* WHAT IS REQUIRED *
Leave out the pictures. Return every record otherwise untouched.

* WORKING DATA *
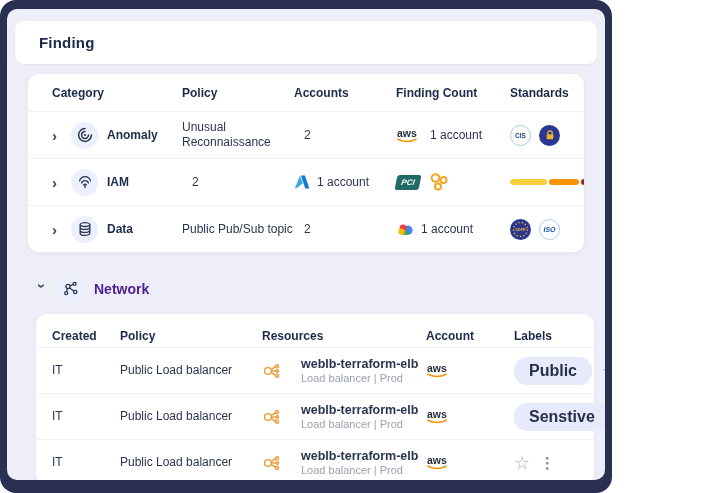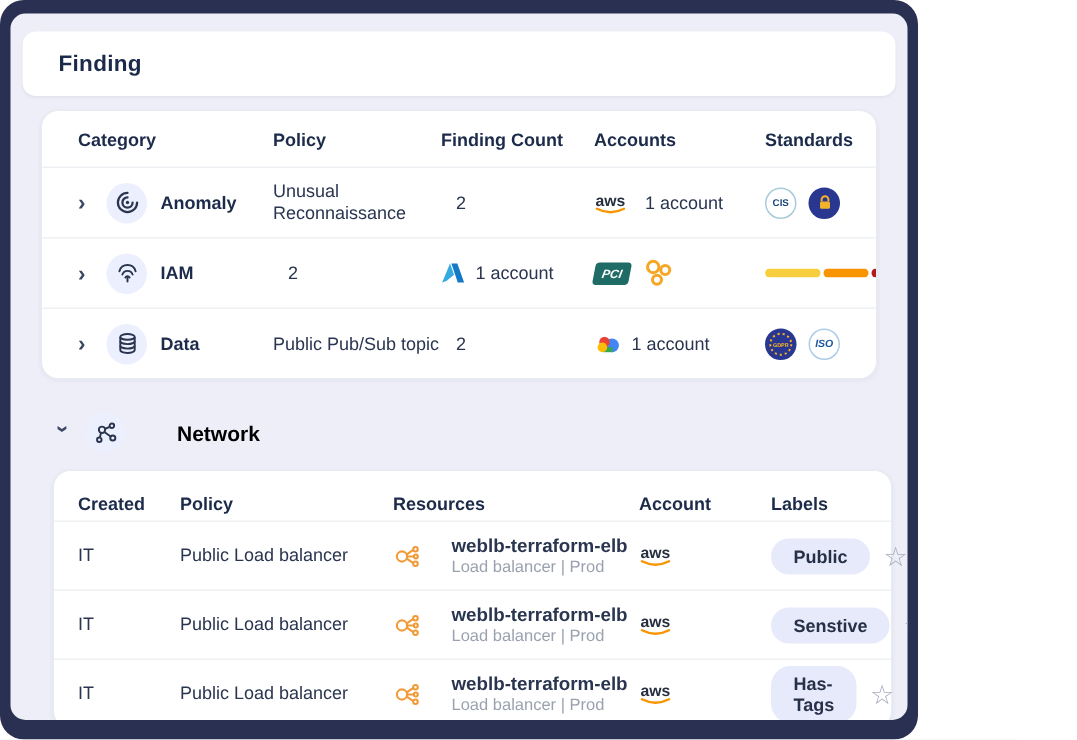--- a/index.html
+++ b/index.html
@@ -49,58 +49,58 @@
   .b-pci { width:24px; height:15px; background:#1F6B66; transform:skewX(-11deg);
            border-radius:2.5px; color:#fff; font-size:8px; font-weight:700; font-style:italic;
            display:flex; align-items:center; justify-content:center; }
   .b-gdpr { background:#2A3790; position:relative; }
   .b-gdpr svg { display:block; }
   .b-iso { background:#fff; border:1.5px solid #AECBE8; color:#1A56A0;
            font-size:7px; font-weight:800; font-style:italic; }
 
   
   .net-head { display:flex; align-items:center; gap:10px; margin:22px 0 11px 30px; }
-  .net-title { font-size:14px; font-weight:700; color:#000000;margin-left:24px; }
+  .net-title { font-size:14px; font-weight:700; color:#4c1d95; }
 
   
   .ntable { margin:0 10px 0 28px; background:#fff; border:1px solid #E9EBF2;
             border-radius:12px; box-shadow:0 1px 3px rgba(25,35,70,.05); }
   .n-grid { display:grid; grid-template-columns:68px 142px 164px 88px 1fr 34px 26px;
             align-items:center; padding:0 16px; }
   .n-head { height:33px; }
   .n-head .col { font-size:12px; font-weight:700; color:#1C2B4A;margin-top:11px; }
   .n-row { height:46px; border-top:1px solid #EEF0F4; }
 
   .res-cell { display:flex; align-items:center; gap:20px; }
   .res-name { font-size:12.5px; font-weight:700; color:#2A3550; }
   .res-meta { font-size:11px; color:#9AA1AF; margin-top:1px; }
 
-  .pill { background:#E7EAFB; color:#273049; font-size:12px; font-weight:600;
-          padding:5px 15px; border-radius:13px; justify-self:center; cursor:pointer; }
+  .pill { background:#E7EAFB; color:#273049; font-size:16px; font-weight:600;
+          padding:5px 15px; border-radius:13px; justify-self:center; cursor:pointer;text-align:center; }
   .star { font-size:18px; color:#A7ADBE; cursor:pointer; text-align:center; }
   .menu-dots { font-size:15px; font-weight:700; color:#7E8698; cursor:pointer; text-align:center; }
 
   .icon-svg { display:block; }
 </style>
 </head>
 <body>
 
 <div class="frame">
 <div class="screen">
 
   <div class="title-card">
     <h1>Finding</h1>
   </div>
 
   <div class="ftable">
     <div class="f-grid f-head">
       <div class="col">Category</div>
       <div class="col">Policy</div>
+      <div class="col">Accounts</div>
       <div class="col">Finding Count</div>
-      <div class="col">Accounts</div>
       <div class="col">Standards</div>
       <div class="col">Severity</div>
     </div>
 
     <div class="f-grid f-row">
       <div class="cat-cell">
         <span class="chev">›</span>
         <span class="cat-icon">
           <svg class="icon-svg" width="16" height="16" viewBox="0 0 16 16" fill="none" stroke="#2A3550" stroke-width="1.5" stroke-linecap="round">
             <path d="M8 1.6 A6.4 6.4 0 1 0 14.4 8"></path>
@@ -327,20 +327,19 @@
         </span>
       </div>
       <div>
         <span>
           <svg class="icon-svg" width="27" height="17" viewBox="0 0 27 17">
             <text x="1" y="10" font-size="10.5" font-weight="700" fill="#252F3E" font-family="Liberation Sans">aws</text>
             <path d="M2 12.2 Q11 16.8 20 12.2" stroke="#F79400" stroke-width="1.6" fill="none" stroke-linecap="round"></path>
           </svg>
         </span>
       </div>
-      <div class="pill">Has-Tags</div>
       <div class="star">☆</div>
       <div class="menu-dots">⋮</div>
     </div>
   </div>
 
 </div>
 </div>
 
 </body></html>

* WORKED SOLUTION *
--- a/index.html
+++ b/index.html
@@ -49,58 +49,58 @@
   .b-pci { width:24px; height:15px; background:#1F6B66; transform:skewX(-11deg);
            border-radius:2.5px; color:#fff; font-size:8px; font-weight:700; font-style:italic;
            display:flex; align-items:center; justify-content:center; }
   .b-gdpr { background:#2A3790; position:relative; }
   .b-gdpr svg { display:block; }
   .b-iso { background:#fff; border:1.5px solid #AECBE8; color:#1A56A0;
            font-size:7px; font-weight:800; font-style:italic; }
 
   
   .net-head { display:flex; align-items:center; gap:10px; margin:22px 0 11px 30px; }
-  .net-title { font-size:14px; font-weight:700; color:#000000;margin-left:24px; }
+  .net-title { font-size:14px; font-weight:700; color:#4c1d95; }
 
   
   .ntable { margin:0 10px 0 28px; background:#fff; border:1px solid #E9EBF2;
             border-radius:12px; box-shadow:0 1px 3px rgba(25,35,70,.05); }
   .n-grid { display:grid; grid-template-columns:68px 142px 164px 88px 1fr 34px 26px;
             align-items:center; padding:0 16px; }
   .n-head { height:33px; }
   .n-head .col { font-size:12px; font-weight:700; color:#1C2B4A;margin-top:11px; }
   .n-row { height:46px; border-top:1px solid #EEF0F4; }
 
   .res-cell { display:flex; align-items:center; gap:20px; }
   .res-name { font-size:12.5px; font-weight:700; color:#2A3550; }
   .res-meta { font-size:11px; color:#9AA1AF; margin-top:1px; }
 
-  .pill { background:#E7EAFB; color:#273049; font-size:12px; font-weight:600;
-          padding:5px 15px; border-radius:13px; justify-self:center; cursor:pointer; }
+  .pill { background:#E7EAFB; color:#273049; font-size:16px; font-weight:600;
+          padding:5px 15px; border-radius:13px; justify-self:center; cursor:pointer;text-align:center; }
   .star { font-size:18px; color:#A7ADBE; cursor:pointer; text-align:center; }
   .menu-dots { font-size:15px; font-weight:700; color:#7E8698; cursor:pointer; text-align:center; }
 
   .icon-svg { display:block; }
 </style>
 </head>
 <body>
 
 <div class="frame">
 <div class="screen">
 
   <div class="title-card">
     <h1>Finding</h1>
   </div>
 
   <div class="ftable">
     <div class="f-grid f-head">
       <div class="col">Category</div>
       <div class="col">Policy</div>
+      <div class="col">Accounts</div>
       <div class="col">Finding Count</div>
-      <div class="col">Accounts</div>
       <div class="col">Standards</div>
       <div class="col">Severity</div>
     </div>
 
     <div class="f-grid f-row">
       <div class="cat-cell">
         <span class="chev">›</span>
         <span class="cat-icon">
           <svg class="icon-svg" width="16" height="16" viewBox="0 0 16 16" fill="none" stroke="#2A3550" stroke-width="1.5" stroke-linecap="round">
             <path d="M8 1.6 A6.4 6.4 0 1 0 14.4 8"></path>
@@ -327,20 +327,19 @@
         </span>
       </div>
       <div>
         <span>
           <svg class="icon-svg" width="27" height="17" viewBox="0 0 27 17">
             <text x="1" y="10" font-size="10.5" font-weight="700" fill="#252F3E" font-family="Liberation Sans">aws</text>
             <path d="M2 12.2 Q11 16.8 20 12.2" stroke="#F79400" stroke-width="1.6" fill="none" stroke-linecap="round"></path>
           </svg>
         </span>
       </div>
-      <div class="pill">Has-Tags</div>
       <div class="star">☆</div>
       <div class="menu-dots">⋮</div>
     </div>
   </div>
 
 </div>
 </div>
 
 </body></html>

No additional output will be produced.